В последнем случае, пожалуй, большая масса была бы в состоянии обратить лучший вид в свой худший, как масса воздуха малый огонек. Но этого нет. Ибо всякая масса, занимающая место, получает целостность свою от всех частей, а не существует вся в каждой отдельной части. Одна часть ее находится в одном месте, другая – в другом. Душа же не только всей массе своего тела, но и каждой отдельной частичке его присуща в одно и то же время целиком. Она вся чувствует страдание части тела, и чувствует его, однако же, не во всем теле. Когда болит что-нибудь на ноге, это замечает глаз, говорит о том язык, протягивается к этому рука. Этого не было бы, если бы душа, насколько она присуща в этих частях, не чувствовала бы в ноге, а чувствовать, что там делается, она не могла бы, если бы отсутствовала. Ибо невероятно, чтобы это делалось через посредство какого-либо вестника, не чувствующего того, о чем извещает; потому что страдание не пробегает по непрерывному продолжению телесной массы, чтобы не дать ему укрыться от остальных частей души, находящихся в других местах, а душа вся целиком чувствует то, что происходит в частичке ноги, и чувствует только там, где оно происходит. Следовательно, она вся целиком присутствует одновременно в каждой из отдельных частей – потому что вся одновременно чувствует в каждой из них. И присутствует вся целиком не так, однако же, как, скажем, белизна бывает вполне присуща той или иной части тела. Ибо изменение в белизне, которое терпит тело в одной части, может не иметь никакого отношения к белизне его в другой. Это служит доказательством того, что, соответственно взаимному между собой расстоянию частей телесной массы, и сама она находится на известных от себя расстояниях. А что в душе ничего подобного нет – доказывается чувством, о котором уже было сказано.
Об истинной религии
1. Так как путь к добродетельной и блаженной жизни указан в истинной религии, в которой почитается единый Бог и с чистейшим благоговением познается Начало всех природ, от коего и начинается, и совершается, и сохраняется вселенная, то заблуждение тех народов, которые предпочитали служение многим богам поклонению единому истинному Господу Богу, очевиднее всего открывается в том, что их мудрецы, так называемые философы, имели различные школы, а храмы чтили общие. Ибо ни для народа, ни для жрецов не было тайной, сколь различались представления философов даже о природе самих богов, так как каждый из них не боялся высказываться об этом публично, стараясь всех обратить в свою веру, что, однако же, отнюдь не мешало им всем посещать общие святыни. Нет смысла останавливаться сейчас на том, чьи взгляды были точнее, а чьи – нет: достаточно уже самого факта – вместе с народом они вроде бы исповедовали одну и ту же религию, частным же образом каждый из них защищал свою, особую.

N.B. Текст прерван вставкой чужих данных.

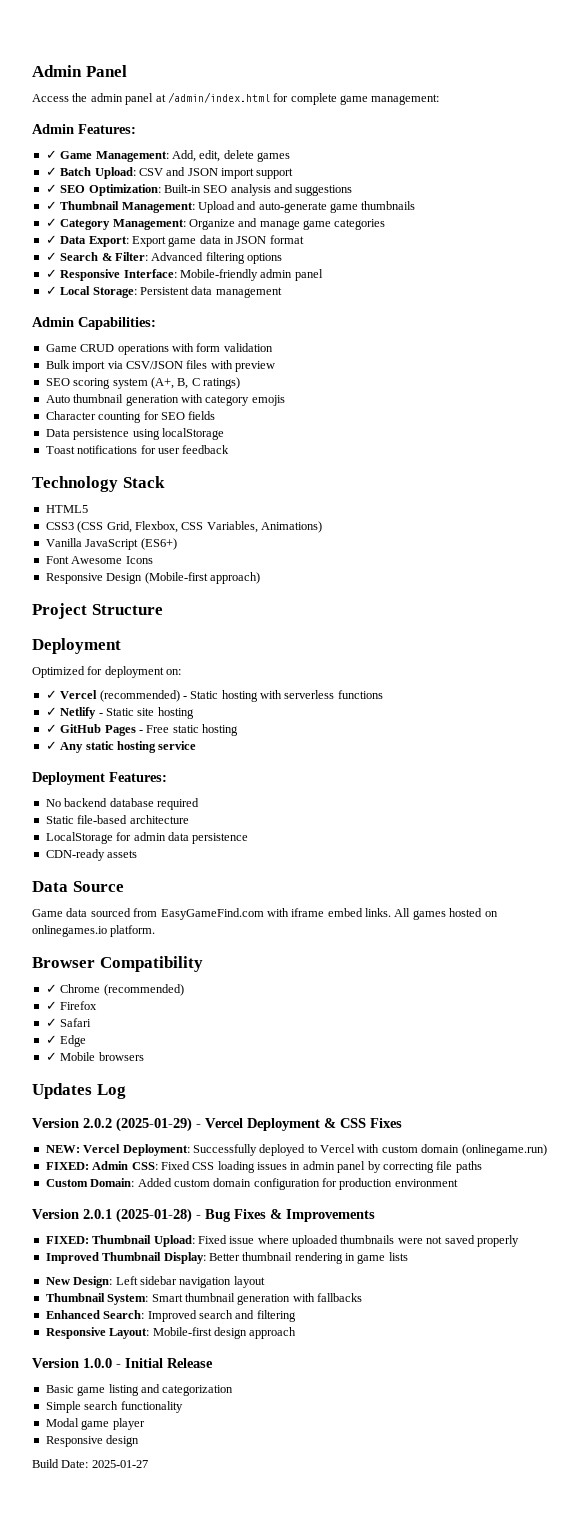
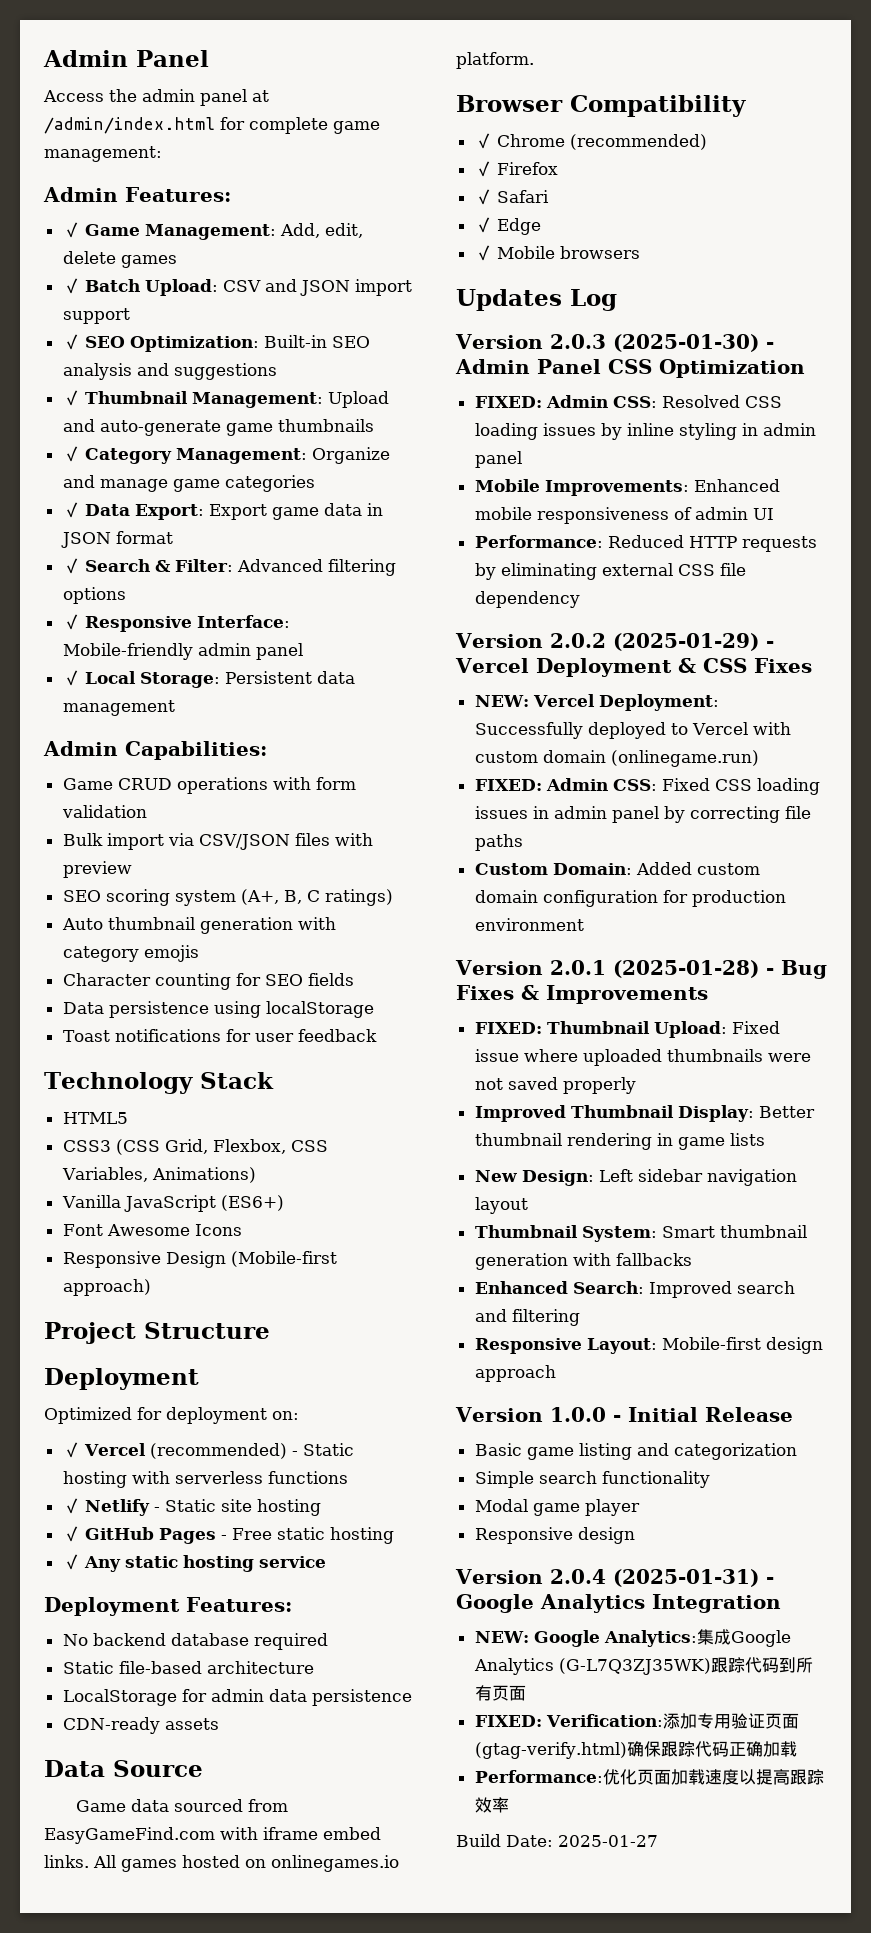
+ Version 2.0.3 (2025-01-30) - Admin Panel CSS Optimization
+ FIXED: Admin CSS: Resolved CSS loading issues by inline styling in admin panel
+ Mobile Improvements: Enhanced mobile responsiveness of admin UI
+ Performance: Reduced HTTP requests by eliminating external CSS file dependency
+ Version 2.0.4 (2025-01-31) - Google Analytics Integration
+ NEW: Google Analytics:集成Google Analytics (G-L7Q3ZJ35WK)跟踪代码到所有页面
+ FIXED: Verification:添加专用验证页面(gtag-verify.html)确保跟踪代码正确加载
+ Performance:优化页面加载速度以提高跟踪效率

2. Сократ, говорят, был смелее других, клянясь собакой, камнем и вообще всем, что только попадалось на глаза, когда хотел прибегнуть к клятве. Я полагаю, он понимал, что каждое из творений природы, которое возникает по воле Божественного промысла, гораздо лучше, чем произведения каких угодно художников, а потому и более достойно почитания, нежели каменные идолы, помещенные в языческих храмах. И это вовсе не потому, что камень и собака действительно заслуживают восхищения мудрецов, но этим он хотел дать понять людям, в какое глубокое суеверие они погружены. Вместе с тем, он изобличал этим и мерзостное воззрение тех, кто считал этот видимый мир высшим Богом, делая из этого вполне последовательный вывод, что в таком случае следует чтить и всякий камень, как частицу высшего Бога. Если бы они смогли возмутиться подобным выводом, им бы пришлось изменить свое мнение и начать искать того единого Бога, который один только выше нашего ума и который сотворил всякую душу и весь этот мир. Об этом впоследствии с большою силой написал Платон, написал красиво, но не слишком убедительно, ибо он и подобные ему философы не были рождены для того, чтобы отвратить мысль своего народа от идолопоклонства и тщеты мира сего и направить ее к истинному почитанию истинного Бога. Поэтому и сам Сократ вместе с прочими чтил идолов, а после его смерти и осуждения никто уже не осмеливался ни клясться собакой, ни называть какой-нибудь камень Юпитером, но лишь хранили память об этом в немногих философских работах. Было ли это следствием страха перед карой или просто знамением того времени – о том не знаю и потому – молчу.